As resident cartoonist of the Echo and creator of Aberflyarff RFC, Gren was an institution, thanks to his images of valley life and humour.
He was also a fast worker: after a morning discussion with the paper’s editor, his cartoons were drawn and ready to go by 9.50am – always topical and funny, they were never offensive. In 1999, after three decades of drawing a cartoon every day, he retired.
But Gren confessed in 2004, “I’m just as thrilled if I see a cartoon of mine in print today as I was 30 years ago.”
Having started as a boy drawing caricatures of neighbours and local people in his hymn book at his local chapel in Hengoed, Gren soon started sending pictures to agents, desperate to earn a living from his obsession with drawing. Later, he scribbled in lay-bys, when he should have been selling tiles and machine tools as a travelling rep.
“All I ever wanted was to draw,” he said. “I have an almost childish love of cartoons. I always look forward to doing them. If it wasn’t my work, I’d be doing them as a hobby.”
To this day, Gren’s cartoons remain instantly recognisable for their style, wit and commentary on daily life.

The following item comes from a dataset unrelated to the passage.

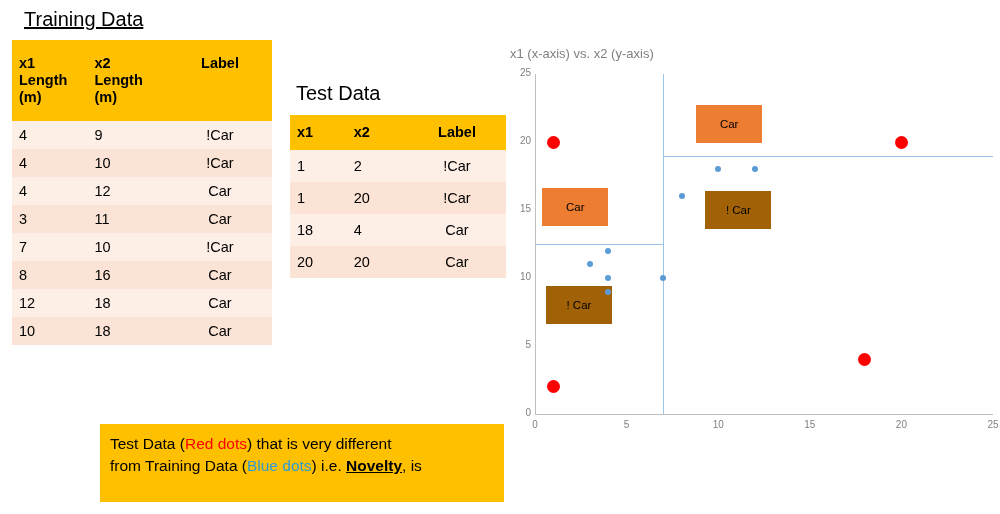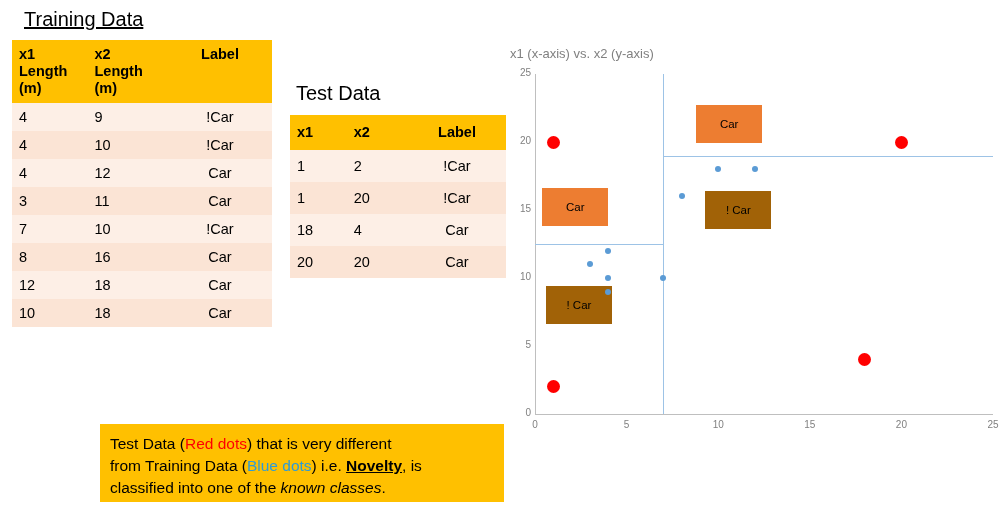"x1" table.data-table th { padding: 6px 7px -> 15px 7px }
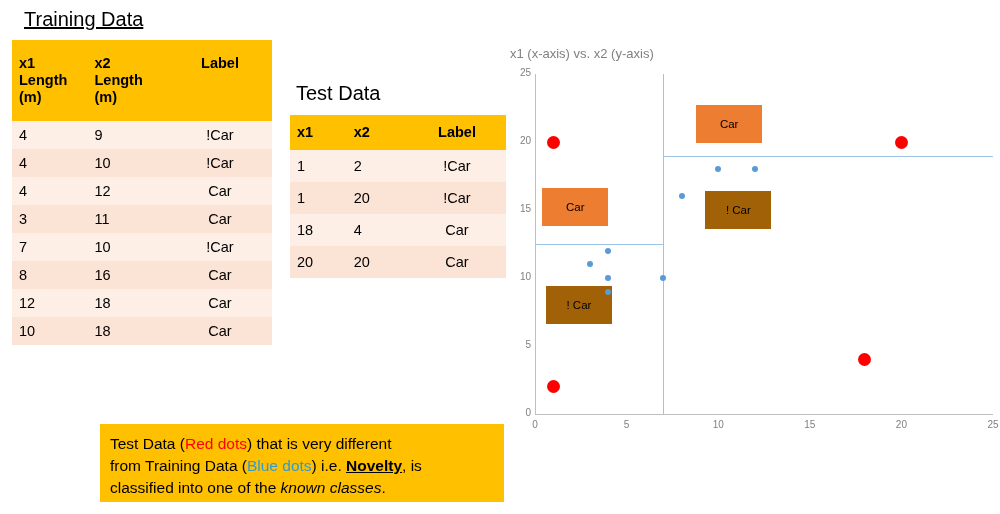"classified into one of the" div { html: <div> <span>classified into one of the </span><span>known classes</span><span>.</span> </div> -> none }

He was voted best provincial cartoonist in Britain four times in five years during the 1980s, his calendars hang on office walls from Pontlottyn to Patagonia, Senghenydd to Singapore, and locals and ex-pats alike scramble for his diaries and books.
“When I first started I spent a lot of time with Jon, of the Daily Mail,” he recalled. “He said draw what you know. And I knew about rugby and the valleys.”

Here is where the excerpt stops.